Task goal: Pick out and copy every line below that has the word "none".

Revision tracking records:
******
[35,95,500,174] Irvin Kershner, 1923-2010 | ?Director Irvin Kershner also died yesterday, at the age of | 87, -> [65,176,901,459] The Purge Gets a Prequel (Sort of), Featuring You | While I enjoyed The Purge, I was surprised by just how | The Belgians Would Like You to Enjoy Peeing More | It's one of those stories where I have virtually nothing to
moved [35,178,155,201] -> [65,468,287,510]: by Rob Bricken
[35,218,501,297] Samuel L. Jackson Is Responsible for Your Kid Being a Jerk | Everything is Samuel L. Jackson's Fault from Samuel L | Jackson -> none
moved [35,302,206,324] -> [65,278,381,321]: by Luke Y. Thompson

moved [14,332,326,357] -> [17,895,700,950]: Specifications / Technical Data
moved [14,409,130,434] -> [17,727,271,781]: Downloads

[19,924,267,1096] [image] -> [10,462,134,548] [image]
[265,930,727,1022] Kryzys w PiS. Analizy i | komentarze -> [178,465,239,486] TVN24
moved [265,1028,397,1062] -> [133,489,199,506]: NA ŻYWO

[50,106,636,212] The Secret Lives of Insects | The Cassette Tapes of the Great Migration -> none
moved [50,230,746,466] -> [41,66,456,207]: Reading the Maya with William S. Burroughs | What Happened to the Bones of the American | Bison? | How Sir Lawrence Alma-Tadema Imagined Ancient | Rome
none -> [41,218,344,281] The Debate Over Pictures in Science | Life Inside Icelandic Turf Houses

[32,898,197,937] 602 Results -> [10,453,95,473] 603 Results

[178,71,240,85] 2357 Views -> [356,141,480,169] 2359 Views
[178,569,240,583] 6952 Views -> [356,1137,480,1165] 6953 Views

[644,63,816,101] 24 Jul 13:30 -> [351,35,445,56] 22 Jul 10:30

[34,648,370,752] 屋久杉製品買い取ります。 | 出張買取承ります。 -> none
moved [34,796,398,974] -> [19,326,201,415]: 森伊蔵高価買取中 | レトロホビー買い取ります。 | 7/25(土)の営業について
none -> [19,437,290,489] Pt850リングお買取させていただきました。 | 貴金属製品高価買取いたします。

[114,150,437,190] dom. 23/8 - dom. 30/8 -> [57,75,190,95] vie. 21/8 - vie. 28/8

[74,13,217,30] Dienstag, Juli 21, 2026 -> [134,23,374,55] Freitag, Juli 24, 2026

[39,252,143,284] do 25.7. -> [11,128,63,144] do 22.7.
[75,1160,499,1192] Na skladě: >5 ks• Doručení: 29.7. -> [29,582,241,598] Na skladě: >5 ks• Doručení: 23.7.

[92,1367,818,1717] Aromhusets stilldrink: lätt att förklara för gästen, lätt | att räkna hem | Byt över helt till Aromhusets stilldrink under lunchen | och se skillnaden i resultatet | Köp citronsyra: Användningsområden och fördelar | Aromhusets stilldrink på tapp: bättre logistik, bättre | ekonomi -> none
******
Solved exercise:
[35,218,501,297] Samuel L. Jackson Is Responsible for Your Kid Being a Jerk | Everything is Samuel L. Jackson's Fault from Samuel L | Jackson -> none
[50,106,636,212] The Secret Lives of Insects | The Cassette Tapes of the Great Migration -> none
none -> [41,218,344,281] The Debate Over Pictures in Science | Life Inside Icelandic Turf Houses
[34,648,370,752] 屋久杉製品買い取ります。 | 出張買取承ります。 -> none
none -> [19,437,290,489] Pt850リングお買取させていただきました。 | 貴金属製品高価買取いたします。
[92,1367,818,1717] Aromhusets stilldrink: lätt att förklara för gästen, lätt | att räkna hem | Byt över helt till Aromhusets stilldrink under lunchen | och se skillnaden i resultatet | Köp citronsyra: Användningsområden och fördelar | Aromhusets stilldrink på tapp: bättre logistik, bättre | ekonomi -> none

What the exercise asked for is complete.